## PROBLEM REQUIREMENTS
Search the entries for the word "Graphic". Copy each line in which it is found.

Change listing data
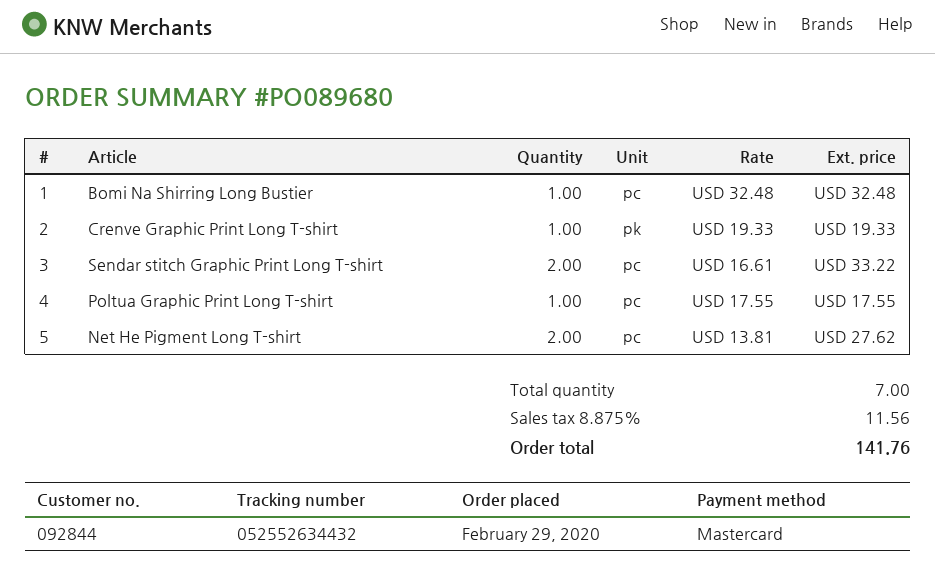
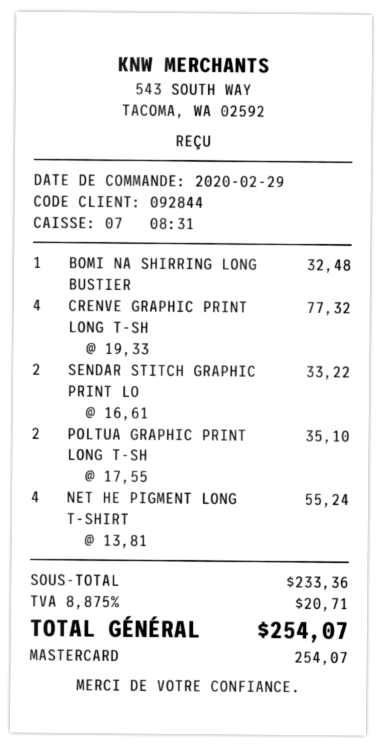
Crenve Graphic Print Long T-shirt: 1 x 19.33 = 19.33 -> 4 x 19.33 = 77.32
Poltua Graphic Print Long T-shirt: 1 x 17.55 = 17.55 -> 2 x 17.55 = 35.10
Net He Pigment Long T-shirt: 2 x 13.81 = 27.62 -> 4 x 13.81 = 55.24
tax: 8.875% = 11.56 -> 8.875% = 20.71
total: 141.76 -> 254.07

--

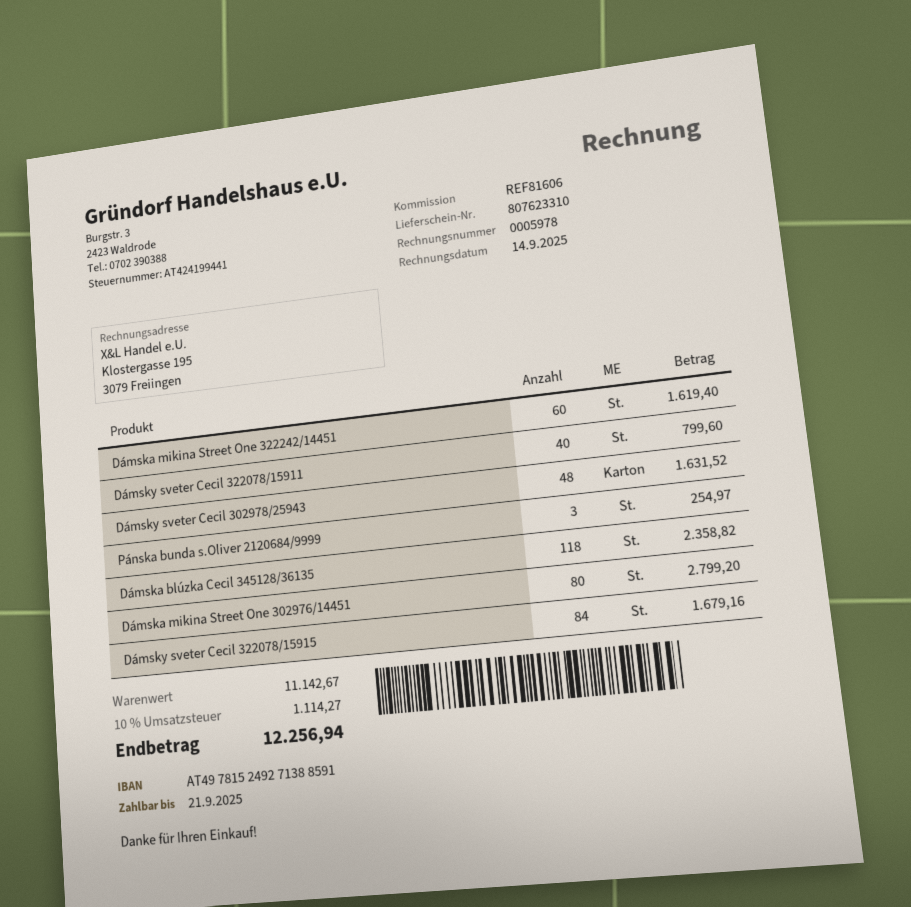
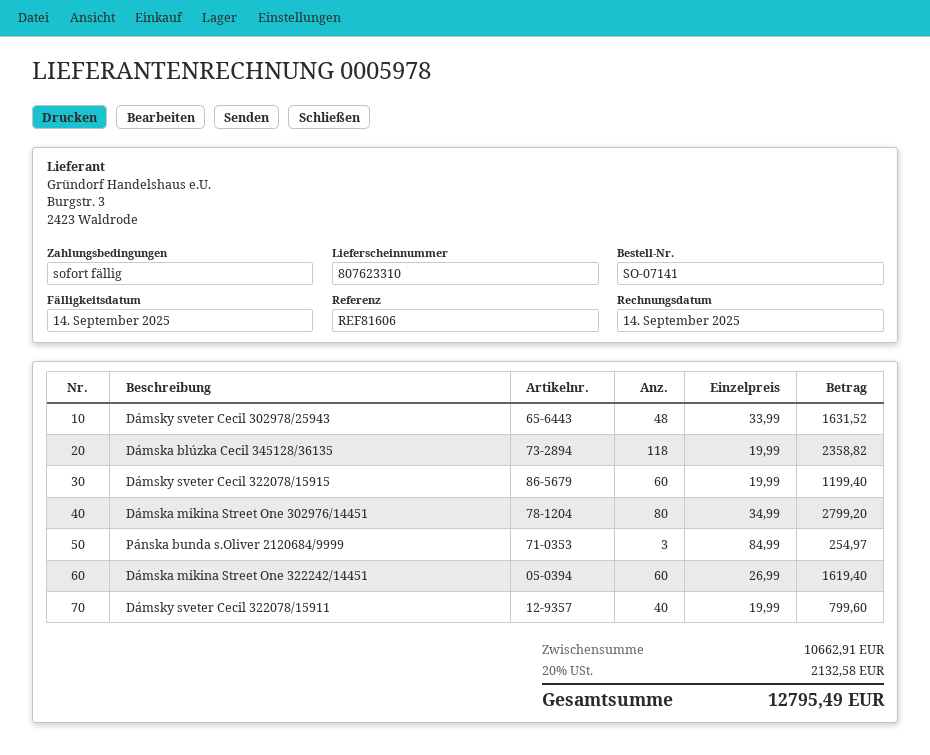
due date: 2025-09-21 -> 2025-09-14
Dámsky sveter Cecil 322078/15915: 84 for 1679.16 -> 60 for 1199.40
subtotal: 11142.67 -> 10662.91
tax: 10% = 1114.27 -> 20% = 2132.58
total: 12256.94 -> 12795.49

## RESULT
Crenve Graphic Print Long T-shirt: 1 x 19.33 = 19.33 -> 4 x 19.33 = 77.32
Poltua Graphic Print Long T-shirt: 1 x 17.55 = 17.55 -> 2 x 17.55 = 35.10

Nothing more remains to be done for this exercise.